→ **What you need to do**
Please copy each line below that contains the word "Open".

→ **Input for this task**
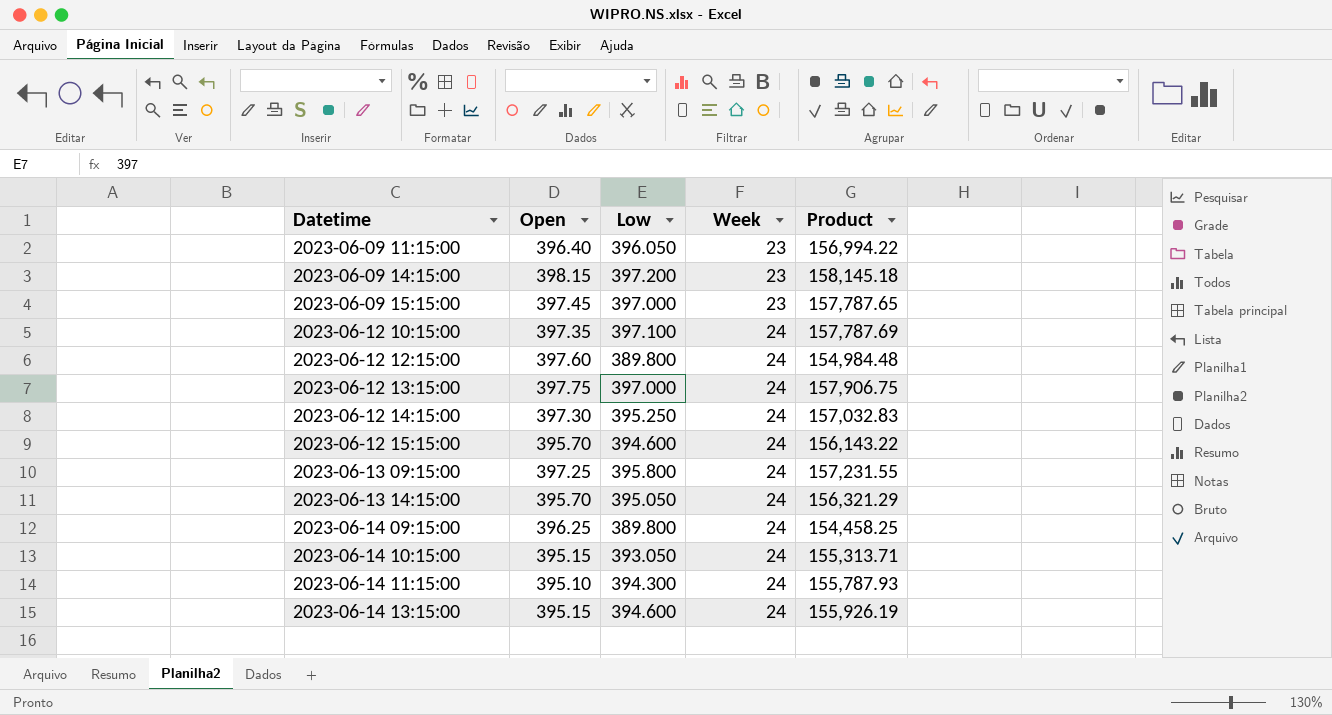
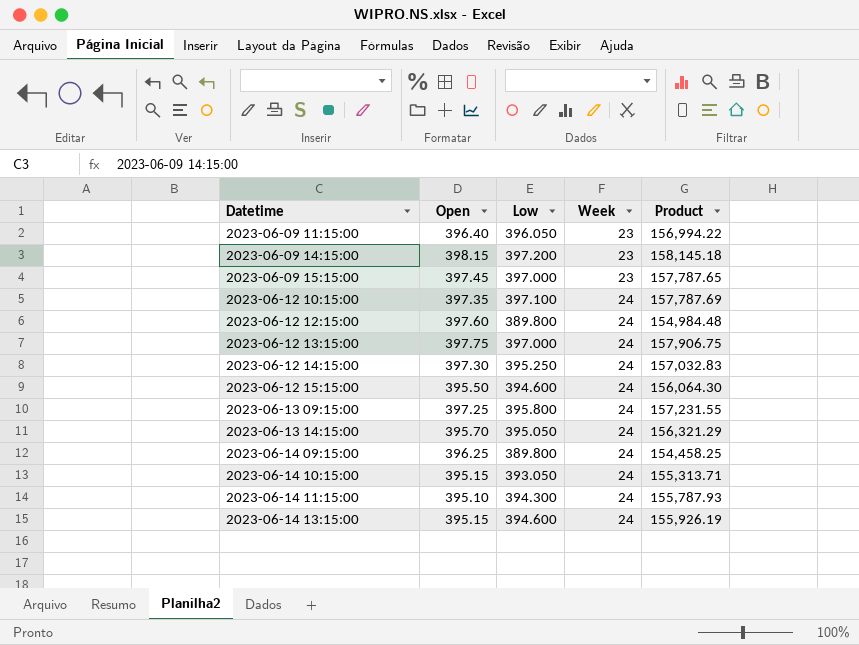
2023-06-12 15:15:00 | Open: 395.70 -> 395.50
2023-06-12 15:15:00 | Product: 156,143.22 -> 156,064.30

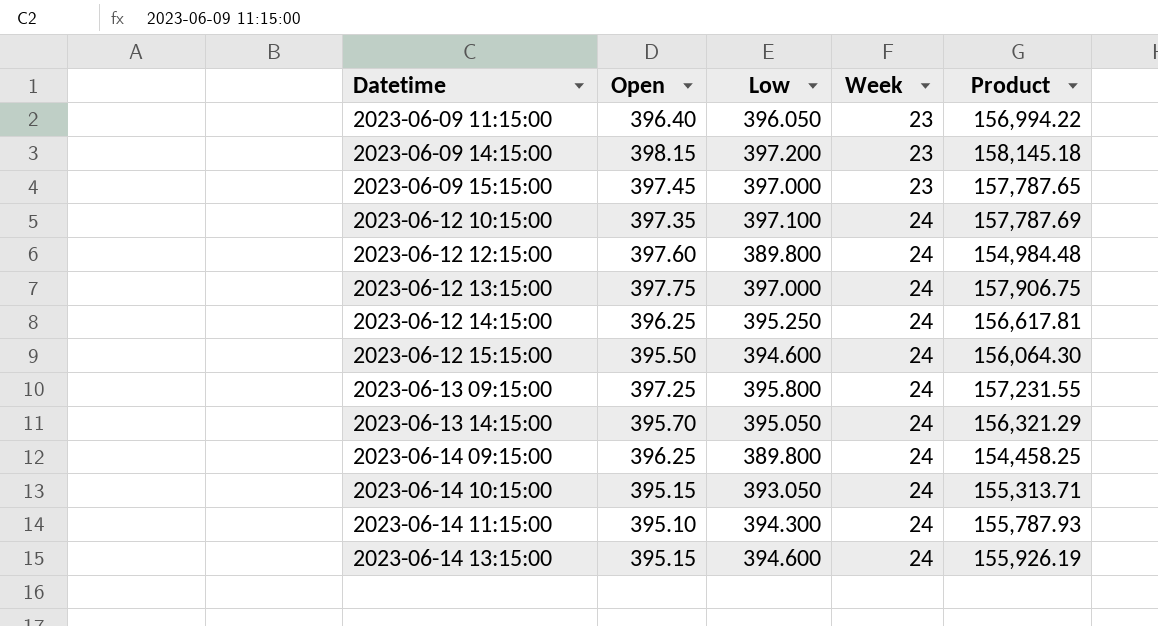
2023-06-12 14:15:00 | Open: 397.30 -> 396.25
2023-06-12 14:15:00 | Product: 157,032.83 -> 156,617.81

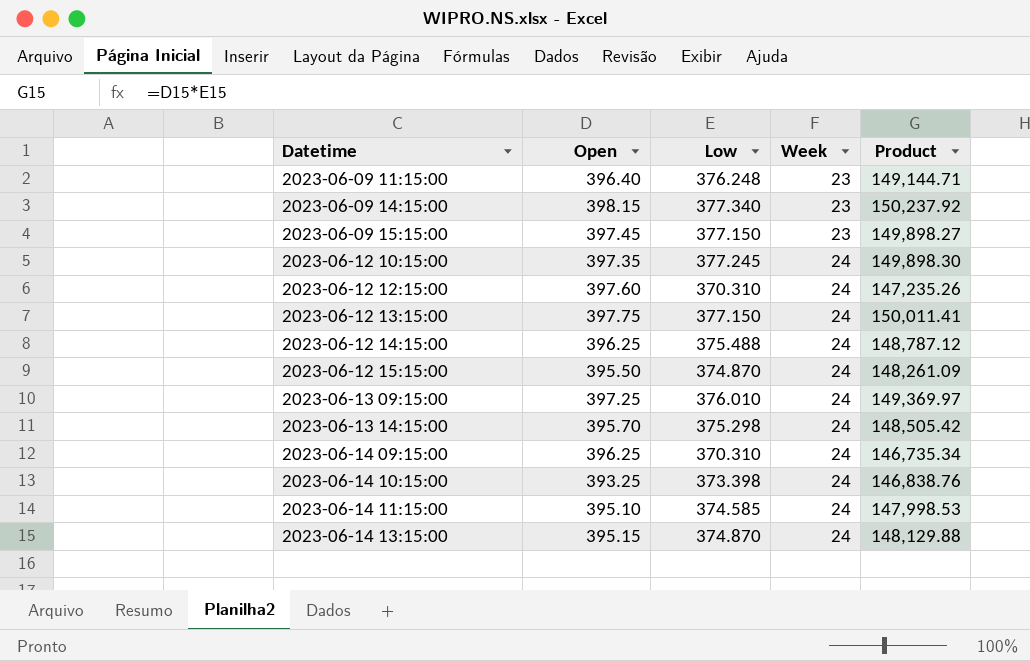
2023-06-09 11:15:00 | Low: 396.050 -> 376.248
2023-06-09 11:15:00 | Product: 156,994.22 -> 149,144.71
2023-06-09 14:15:00 | Low: 397.200 -> 377.340
2023-06-09 14:15:00 | Product: 158,145.18 -> 150,237.92
2023-06-09 15:15:00 | Low: 397.000 -> 377.150
2023-06-09 15:15:00 | Product: 157,787.65 -> 149,898.27
2023-06-12 10:15:00 | Low: 397.100 -> 377.245
2023-06-12 10:15:00 | Product: 157,787.69 -> 149,898.30
2023-06-12 12:15:00 | Low: 389.800 -> 370.310
2023-06-12 12:15:00 | Product: 154,984.48 -> 147,235.26
2023-06-12 13:15:00 | Low: 397.000 -> 377.150
2023-06-12 13:15:00 | Product: 157,906.75 -> 150,011.41
2023-06-12 14:15:00 | Low: 395.250 -> 375.488
2023-06-12 14:15:00 | Product: 156,617.81 -> 148,787.12
2023-06-12 15:15:00 | Low: 394.600 -> 374.870
2023-06-12 15:15:00 | Product: 156,064.30 -> 148,261.09
2023-06-13 09:15:00 | Low: 395.800 -> 376.010
2023-06-13 09:15:00 | Product: 157,231.55 -> 149,369.97
2023-06-13 14:15:00 | Low: 395.050 -> 375.298
2023-06-13 14:15:00 | Product: 156,321.29 -> 148,505.42
2023-06-14 09:15:00 | Low: 389.800 -> 370.310
2023-06-14 09:15:00 | Product: 154,458.25 -> 146,735.34
2023-06-14 10:15:00 | Open: 395.15 -> 393.25
2023-06-14 10:15:00 | Low: 393.050 -> 373.398
2023-06-14 10:15:00 | Product: 155,313.71 -> 146,838.76
2023-06-14 11:15:00 | Low: 394.300 -> 374.585
2023-06-14 11:15:00 | Product: 155,787.93 -> 147,998.53
2023-06-14 13:15:00 | Low: 394.600 -> 374.870
2023-06-14 13:15:00 | Product: 155,926.19 -> 148,129.88

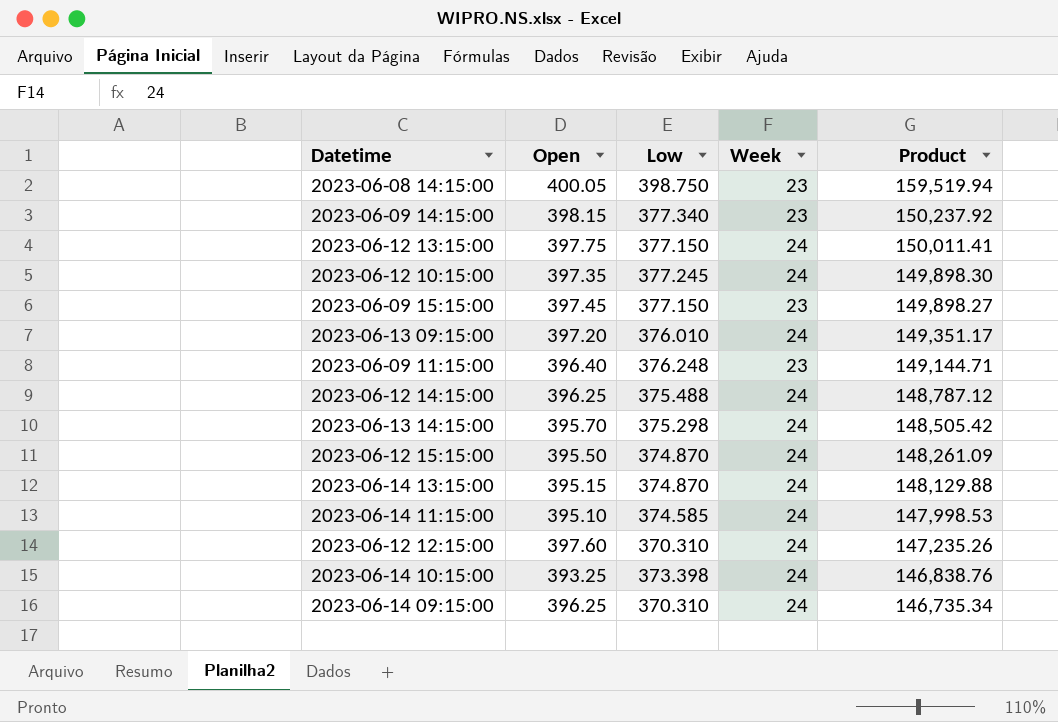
row order: Datetime ascending -> Product descending
row 2023-06-08 14:15:00: none -> 400.05 | 398.750 | 23 | 159,519.94
2023-06-13 09:15:00 | Open: 397.25 -> 397.20
2023-06-13 09:15:00 | Product: 149,369.97 -> 149,351.17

→ **Answer to this exercise**
2023-06-12 15:15:00 | Open: 395.70 -> 395.50
2023-06-12 14:15:00 | Open: 397.30 -> 396.25
2023-06-14 10:15:00 | Open: 395.15 -> 393.25
2023-06-13 09:15:00 | Open: 397.25 -> 397.20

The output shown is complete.